Flaxington believes you’ll understand each member of your sales team only when you understand each person’s frustrations and obstacles. It comes down to a basic question: What’s happening to prevent sales?

“Simply asking that question is motivating because it’s so unique,” she says. “Most managers won’t go there. They’re afraid they’ll end up with a big complain session or they’re inviting excuses for why people aren’t making their numbers. But asking that question is a great way to get info from your sales force and focus your efforts on real-life things that make a difference in your team’s success.”

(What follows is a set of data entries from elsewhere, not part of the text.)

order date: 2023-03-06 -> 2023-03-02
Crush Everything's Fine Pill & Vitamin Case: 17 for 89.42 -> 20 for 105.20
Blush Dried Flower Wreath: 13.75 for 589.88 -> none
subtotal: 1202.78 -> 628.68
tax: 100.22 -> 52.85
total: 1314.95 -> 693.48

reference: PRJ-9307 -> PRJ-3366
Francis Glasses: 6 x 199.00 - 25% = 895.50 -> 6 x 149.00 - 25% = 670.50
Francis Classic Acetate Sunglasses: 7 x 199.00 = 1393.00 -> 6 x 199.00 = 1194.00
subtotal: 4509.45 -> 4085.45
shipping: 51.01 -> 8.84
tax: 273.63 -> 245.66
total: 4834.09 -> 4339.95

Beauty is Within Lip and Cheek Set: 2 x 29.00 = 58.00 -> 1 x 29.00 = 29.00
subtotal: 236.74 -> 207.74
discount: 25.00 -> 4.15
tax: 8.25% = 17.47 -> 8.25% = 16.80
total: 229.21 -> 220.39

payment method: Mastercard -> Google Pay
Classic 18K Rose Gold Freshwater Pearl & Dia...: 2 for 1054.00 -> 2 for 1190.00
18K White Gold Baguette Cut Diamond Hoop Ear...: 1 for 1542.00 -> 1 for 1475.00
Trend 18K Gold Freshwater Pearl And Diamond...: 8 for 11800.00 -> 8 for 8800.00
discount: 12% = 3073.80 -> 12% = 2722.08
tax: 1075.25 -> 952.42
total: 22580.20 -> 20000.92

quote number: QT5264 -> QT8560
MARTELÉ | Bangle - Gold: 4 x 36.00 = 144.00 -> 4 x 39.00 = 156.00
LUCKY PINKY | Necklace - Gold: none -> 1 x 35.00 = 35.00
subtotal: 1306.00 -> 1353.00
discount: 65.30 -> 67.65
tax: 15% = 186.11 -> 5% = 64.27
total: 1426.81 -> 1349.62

In order to keep the session upbeat and positive, Flaxington recommends you open the discussion by saying, “We assume everyone in this room wants to be a success. Do you feel you’re all living up to that?” If the question is asked in a nonthreatening way, people will usually admit that they aren’t reaching all their goals. From there, it’s easy to direct the discussion toward the things that are standing in their way. There are three categories of obstacles: The first is things we can’t control, such as the general economy or government policy or the stock market. There’s no point in spending time discussing those, or your meeting will indeed devolve into a complaint session. The meeting should focus on the second and third categories, which are things you can influence and things you can control.

As the discussion continues, managers should do three things:
• welcome input and allow everyone in the room to be part of the problem-solving process,
• narrow down the factors within their control and focus on those that will have the greatest effect on sales, 
• find a way to track and measure pro-gress in overcoming these obstacles. 

If done correctly, the meeting becomes a win-win for both managers and salespeople. The sales rep leaves thinking, “My manager assumes I want to be successful and is concerned with knowing what I’m up against and helping me find ways to overcome it.” Management uncovers previously unknown problems and walks out of the meeting with specific strategies to overcome them and monitor the team’s future success. And, perhaps most important of all, the manager has begun the process of building a closer relationship with each person on the sales team.

 

Case Study: Turning It Around

Beverly Flaxington’s company, The Collaborative, once worked with a high-tech firm that had a sales unit in so much trouble, the company was thinking of either closing it down or selling it. “There was a manager and five salespeople,” she says, “pretty much sitting there waiting to be sold off – a complete down-and-depressed environment.”

Using its behavioral models, the team at The Collaborative quickly assessed one problem: The sales team was composed of very talkative people who were the last remnants of a rah-rah sales mentality, but they were presenting their services to CFOs in the financial-services industry – people who were inherently data-oriented. “It was a complete mismatch of sales style and client style,” she says. “The more the salespeople talked about how great everything was, the more skeptical the CFOs became. We taught the sales team to focus on the data and simply talk less.”

Almost immediately the unit began to see an uptick in sales, but the changes didn’t stop there. Flaxington credits the second part of the process, which involved managerial involvement, with turning an uptick into a complete revitalization of the unit.

“Management scheduled a series of meetings,” she says, “so that the sales team was constantly talking about what worked well and what didn’t. They were geographically scattered but had regular phone conferences, during which they could share stories and exchange ideas. The manager didn’t simply provide the training and then disconnect. He understood the need for ongoing coaching. The unit not only redeemed itself, but within nine months became the number two performing unit in the company.”